:: DATA SHOWN

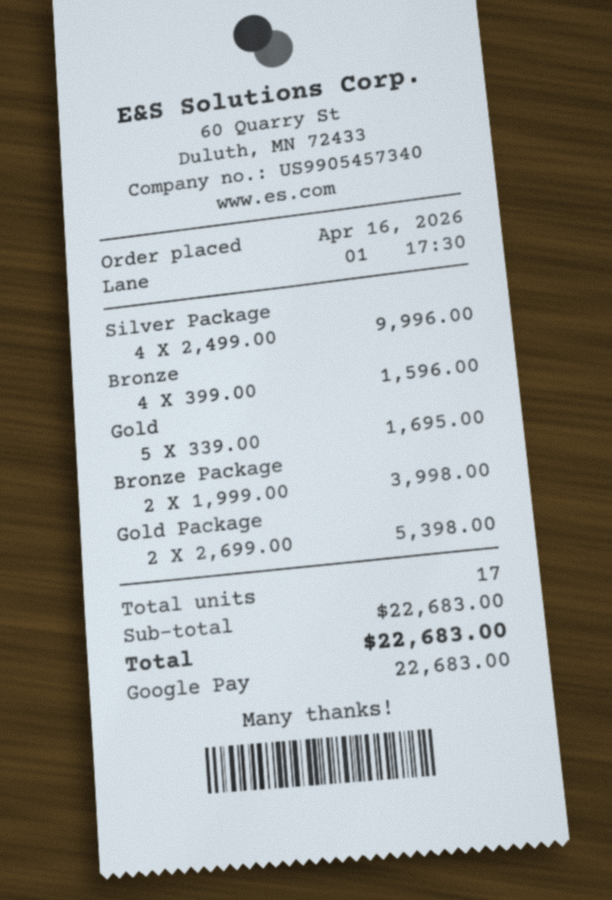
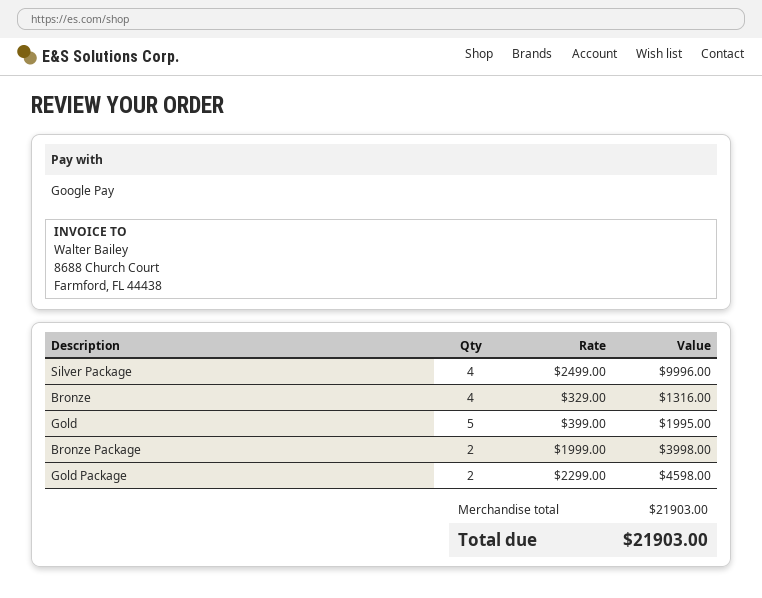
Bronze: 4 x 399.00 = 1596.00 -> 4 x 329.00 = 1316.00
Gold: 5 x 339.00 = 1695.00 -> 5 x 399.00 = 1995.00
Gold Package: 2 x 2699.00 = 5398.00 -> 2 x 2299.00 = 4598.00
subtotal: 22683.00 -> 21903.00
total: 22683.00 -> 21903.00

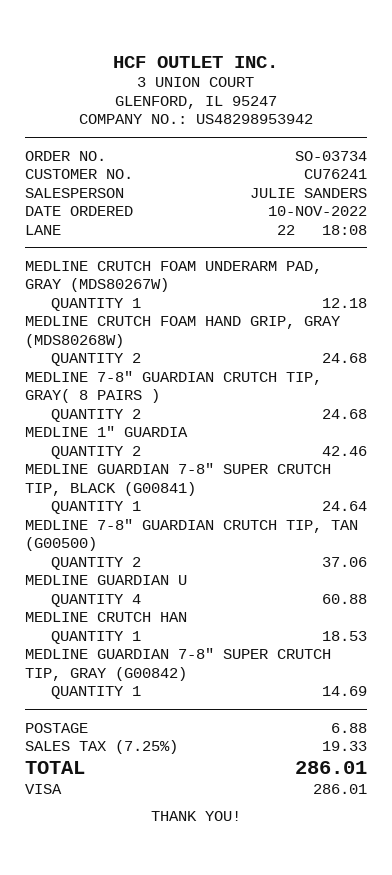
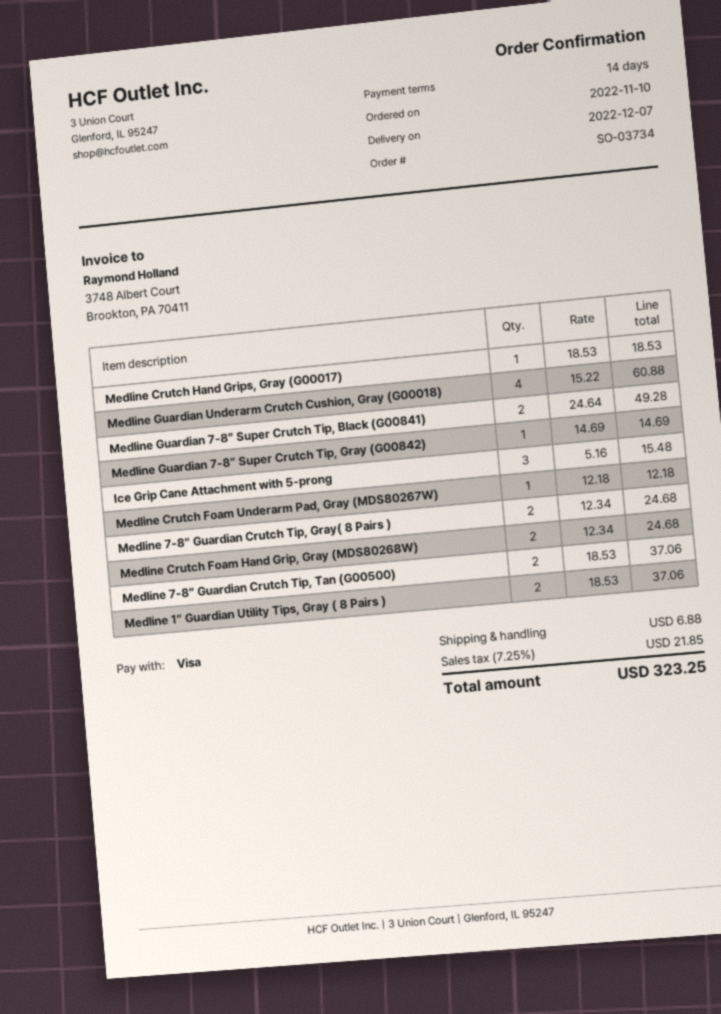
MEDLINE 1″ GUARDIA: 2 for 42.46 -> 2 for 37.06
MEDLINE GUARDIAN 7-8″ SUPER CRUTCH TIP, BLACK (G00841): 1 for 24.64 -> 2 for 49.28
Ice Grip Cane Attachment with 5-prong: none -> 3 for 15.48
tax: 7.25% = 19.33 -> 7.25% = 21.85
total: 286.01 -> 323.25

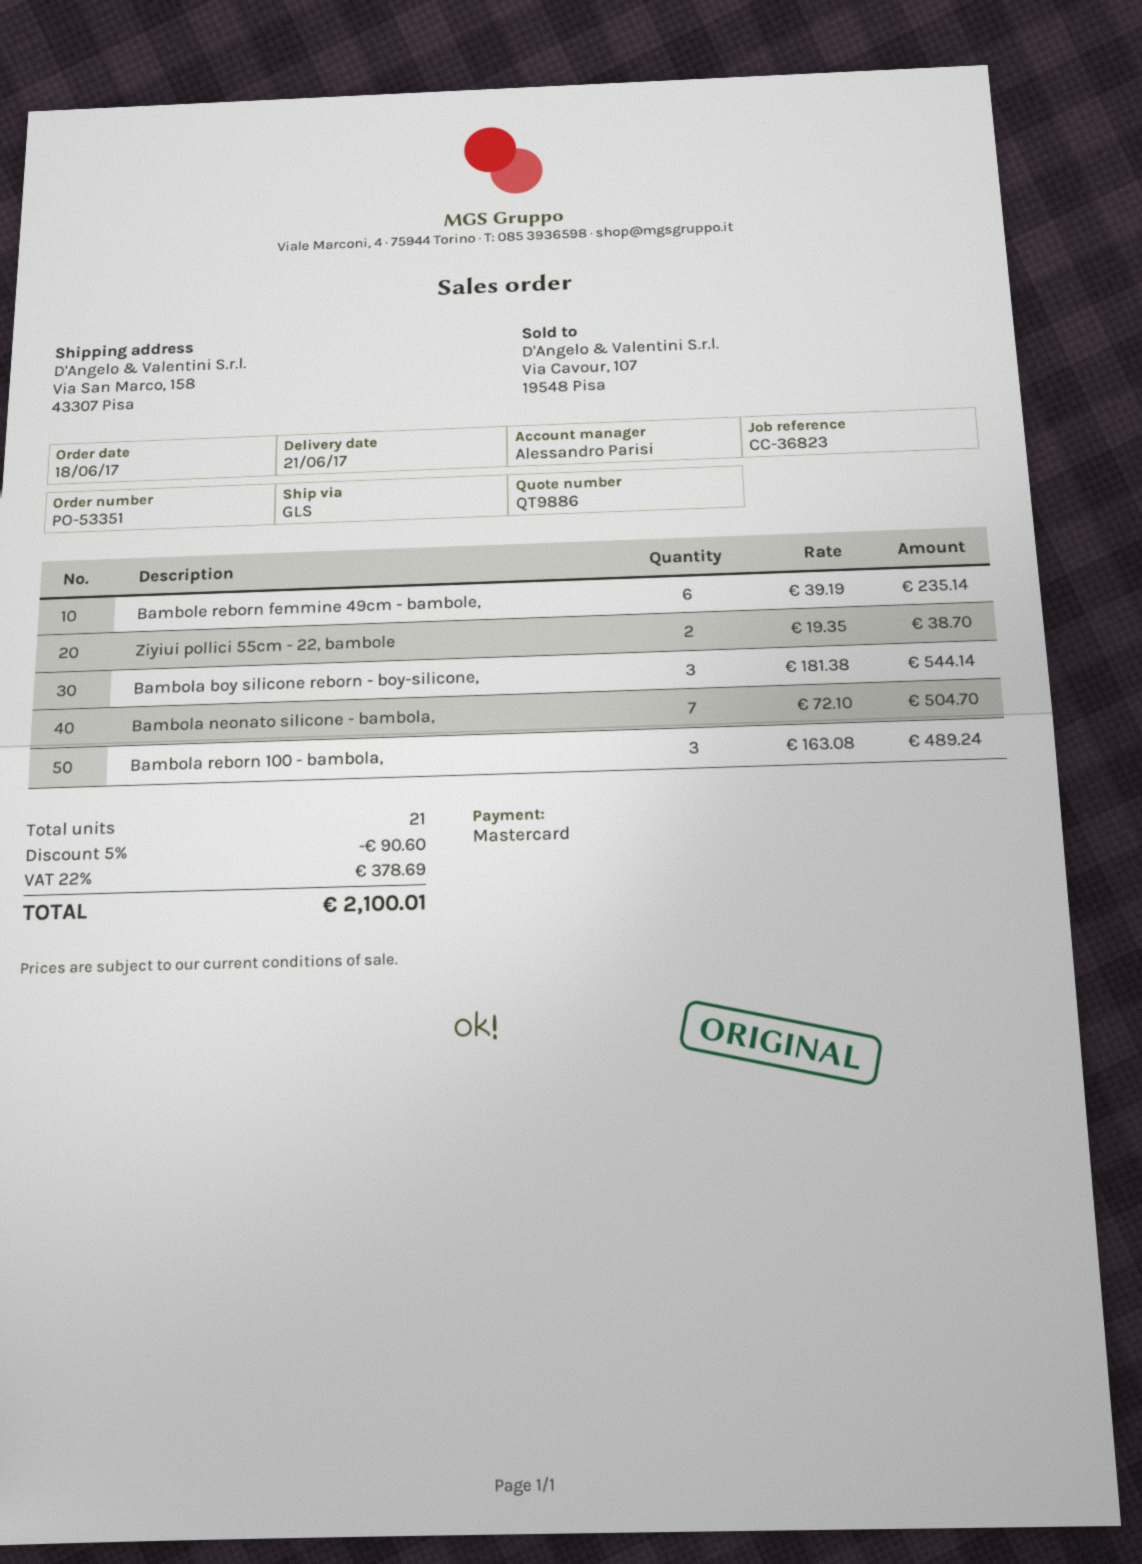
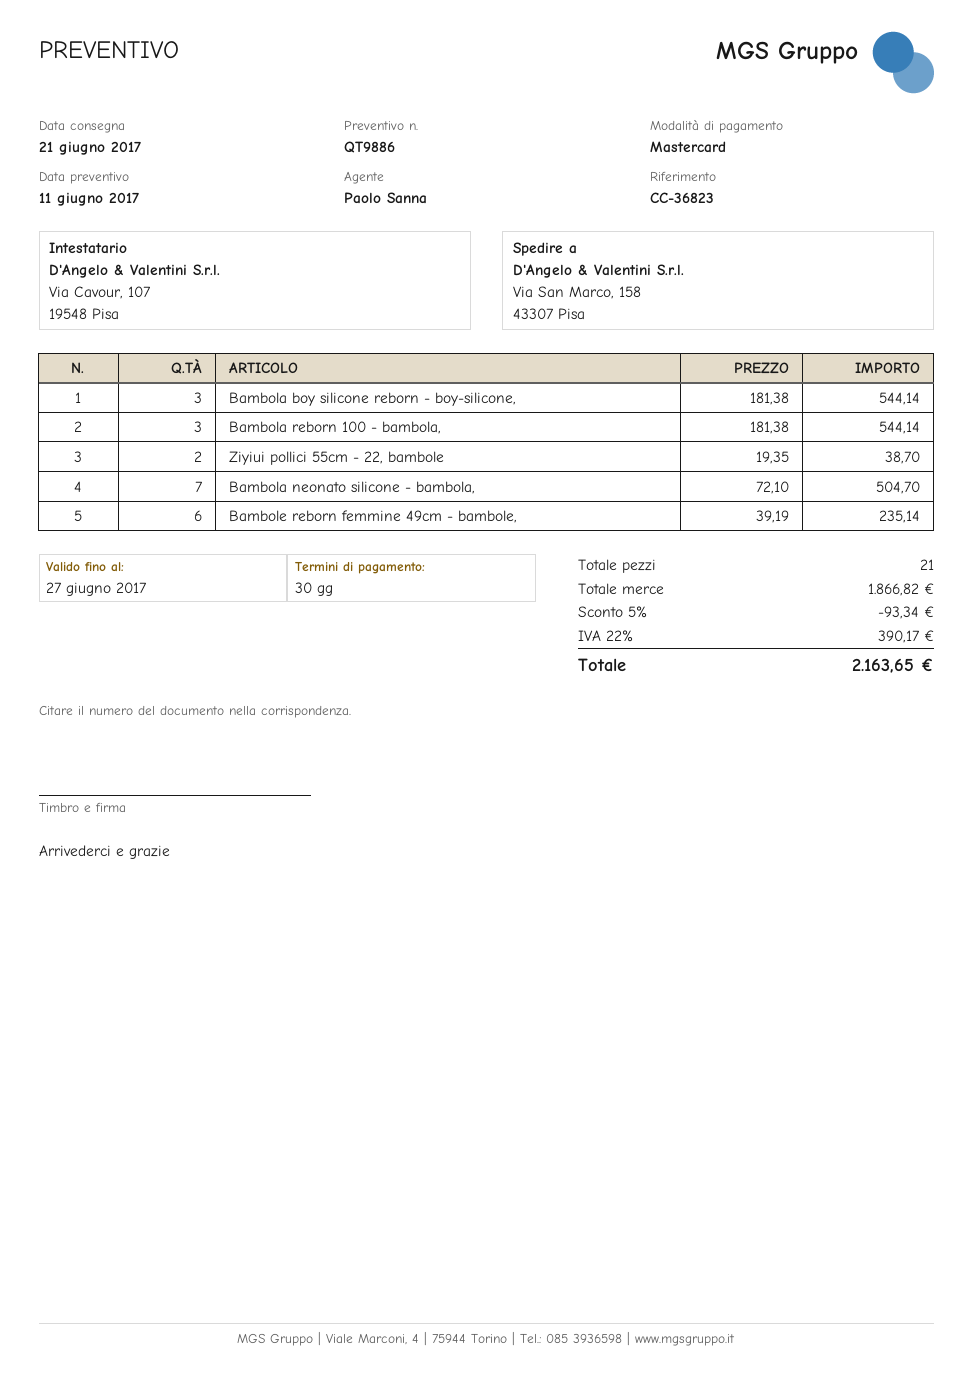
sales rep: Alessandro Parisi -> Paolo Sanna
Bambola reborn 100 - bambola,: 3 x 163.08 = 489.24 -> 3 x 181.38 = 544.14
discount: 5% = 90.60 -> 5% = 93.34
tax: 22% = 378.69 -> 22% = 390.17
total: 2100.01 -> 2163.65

::::

- WORK TO COMPLETE: In the data above, find the line containing "MEDLINE GUARDIAN 7-8″"; from there, please write out each line through the end, exactly, with the pictures omitted.

- OUTPUT FOR THIS TASK:
MEDLINE GUARDIAN 7-8″ SUPER CRUTCH TIP, BLACK (G00841): 1 for 24.64 -> 2 for 49.28
Ice Grip Cane Attachment with 5-prong: none -> 3 for 15.48
tax: 7.25% = 19.33 -> 7.25% = 21.85
total: 286.01 -> 323.25

sales rep: Alessandro Parisi -> Paolo Sanna
Bambola reborn 100 - bambola,: 3 x 163.08 = 489.24 -> 3 x 181.38 = 544.14
discount: 5% = 90.60 -> 5% = 93.34
tax: 22% = 378.69 -> 22% = 390.17
total: 2100.01 -> 2163.65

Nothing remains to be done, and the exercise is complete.